- Date: Friday, September 11, 1987
- Location: Universal Amphitheatre, Los Angeles
- Country: United States
- Hosted by: Downtown Julie Brown Carolyne Heldman Kevin Seal Michael Tomioka Dweezil Zappa
- Most awards: Peter Gabriel (10)
- Most nominations: Peter Gabriel (12)

Television/radio coverage
- Network: MTV
- Produced by: Don Ohlmeyer Tom Freston
- Directed by: Don Ohlmeyer Sandi Fullerton

= 1987 MTV Video Music Awards =

Award ceremony

The 1987 MTV Video Music Awards aired live on September 11, 1987, from the Universal Amphitheatre in Los Angeles.
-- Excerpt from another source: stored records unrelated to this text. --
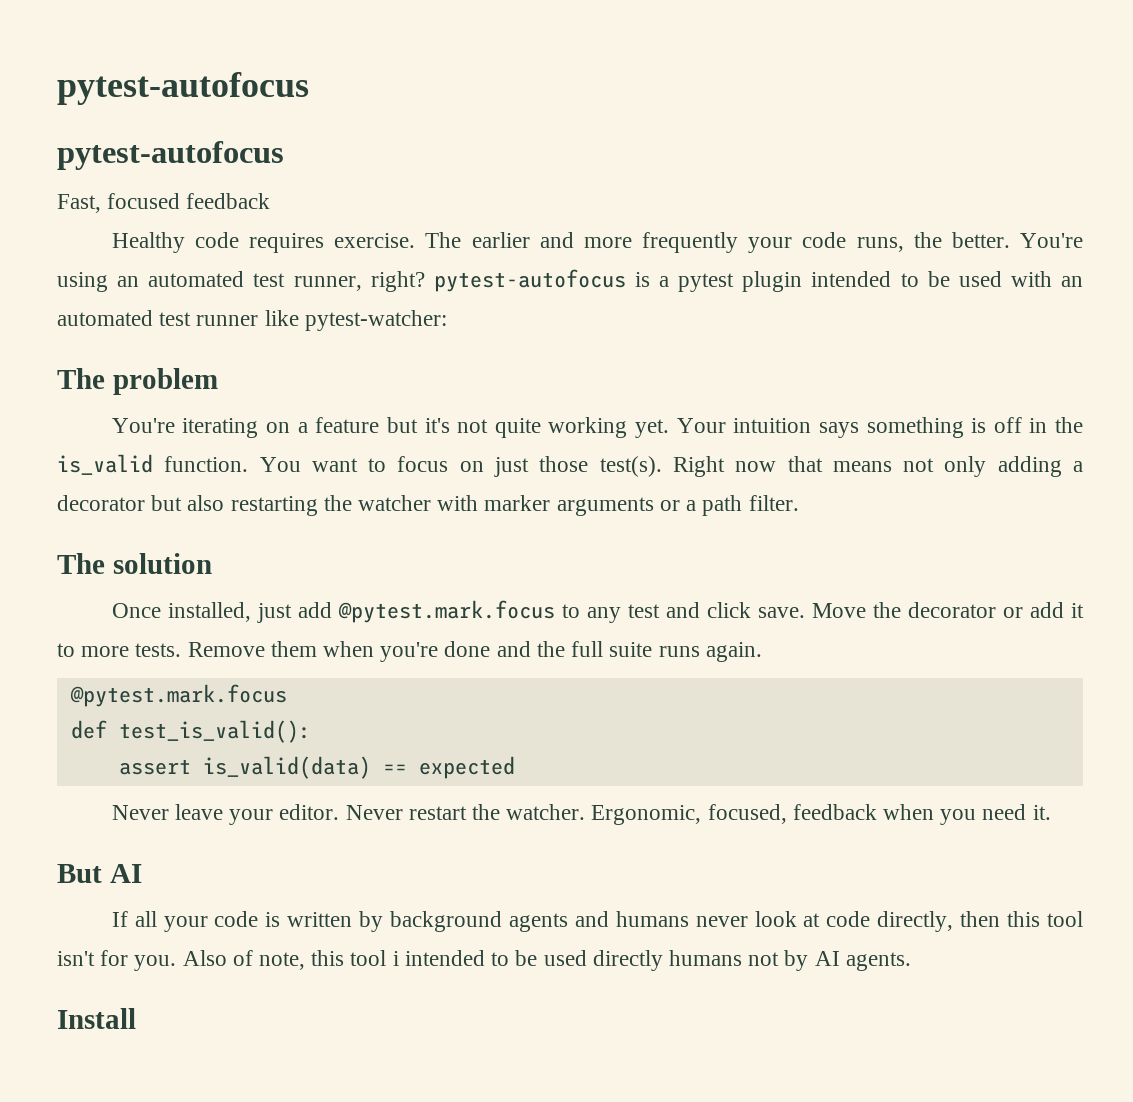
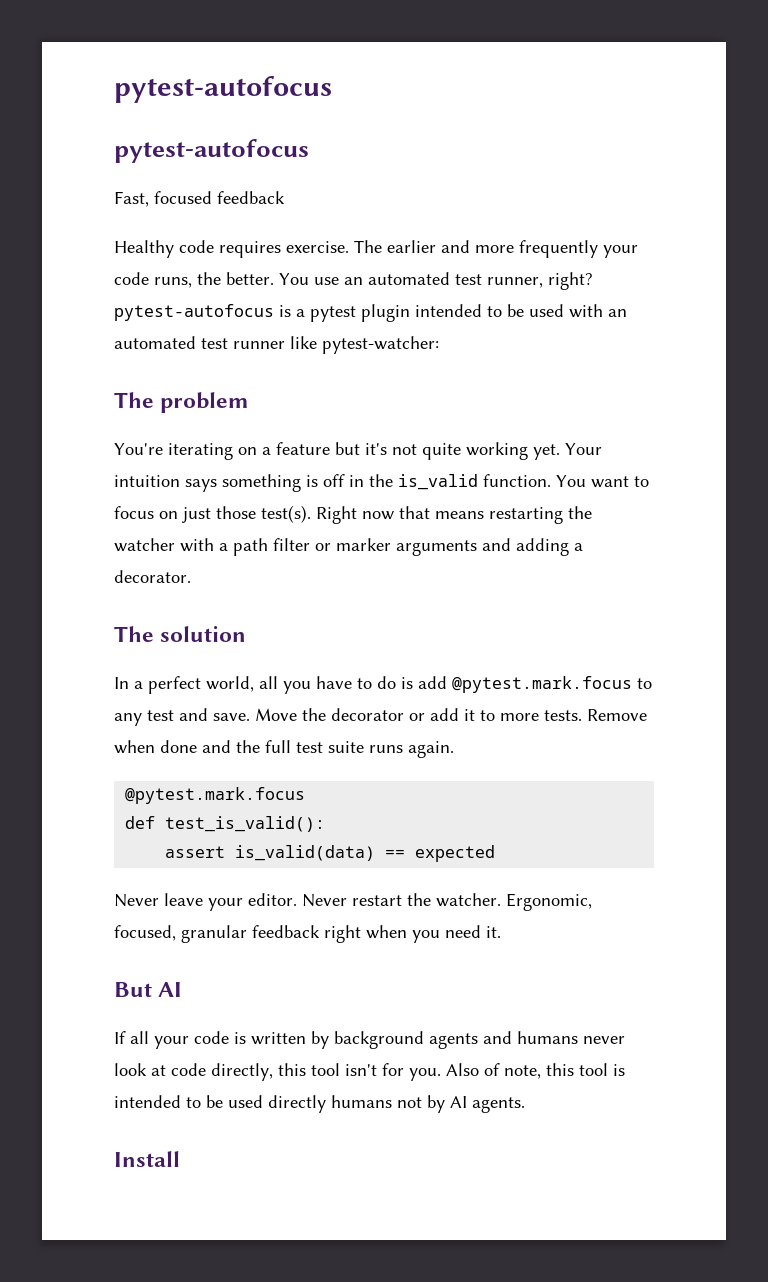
- You're using an automated test runner, right? pytest-autofocus is a pytest plugin intended to be used with an automated test runner like pytest-watcher:
+ You use an automated test runner, right? pytest-autofocus is a pytest plugin intended to be used with an automated test runner like pytest-watcher:
- Right now that means not only adding a decorator but also restarting the watcher with marker arguments or a path filter.
+ Right now that means restarting the watcher with a path filter or marker arguments and adding a decorator.
  The solution
- Once installed, just add @pytest.mark.focus to any test and click save.
+ In a perfect world, all you have to do is add @pytest.mark.focus to any test and save.
- Remove them when you're done and the full suite runs again.
+ Remove when done and the full test suite runs again.
- Ergonomic, focused, feedback when you need it.
+ Ergonomic, focused, granular feedback right when you need it.
- If all your code is written by background agents and humans never look at code directly, then this tool isn't for you.
+ If all your code is written by background agents and humans never look at code directly, this tool isn't for you.
- Also of note, this tool i intended to be used directly humans not by AI agents.
+ Also of note, this tool is intended to be used directly humans not by AI agents.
Hosted by MTV VJs Downtown Julie Brown, Carolyne Heldman, Kevin Seal, Michael Tomioka, and Dweezil Zappa, the show honored the best music videos released from May 2, 1986, to May 1, 1987.

Nominations from among 644 submissions were announced in August. The MTV Video Music Award for Best Video from a Film, which recognizes the most outstanding video of a song taken from a movie soundtrack, was included for the first time. The Special Recognition award—given out every year since 1984—was presented for the last time, after which it was eliminated from the award lineup altogether.

Peter Gabriel set a record for the most VMA nominations earned in a single year with twelve: he received ten nominations for "Sledgehammer" and two for "Big Time". This would go uncontested until the 2010 ceremony, when Lady Gaga received thirteen nominations. Other major nominees included Genesis, Paul Simon, Steve Winwood, U2, and Madonna. Genesis, Winwood, and U2 all received seven nominations each, for "Land of Confusion", "Higher Love", and "With or Without You" respectively. Simon and Madonna received six nominations apiece, split between "The Boy in the Bubble" and "You Can Call Me Al" for the former, and "Papa Don't Preach" and "Open Your Heart" for the latter.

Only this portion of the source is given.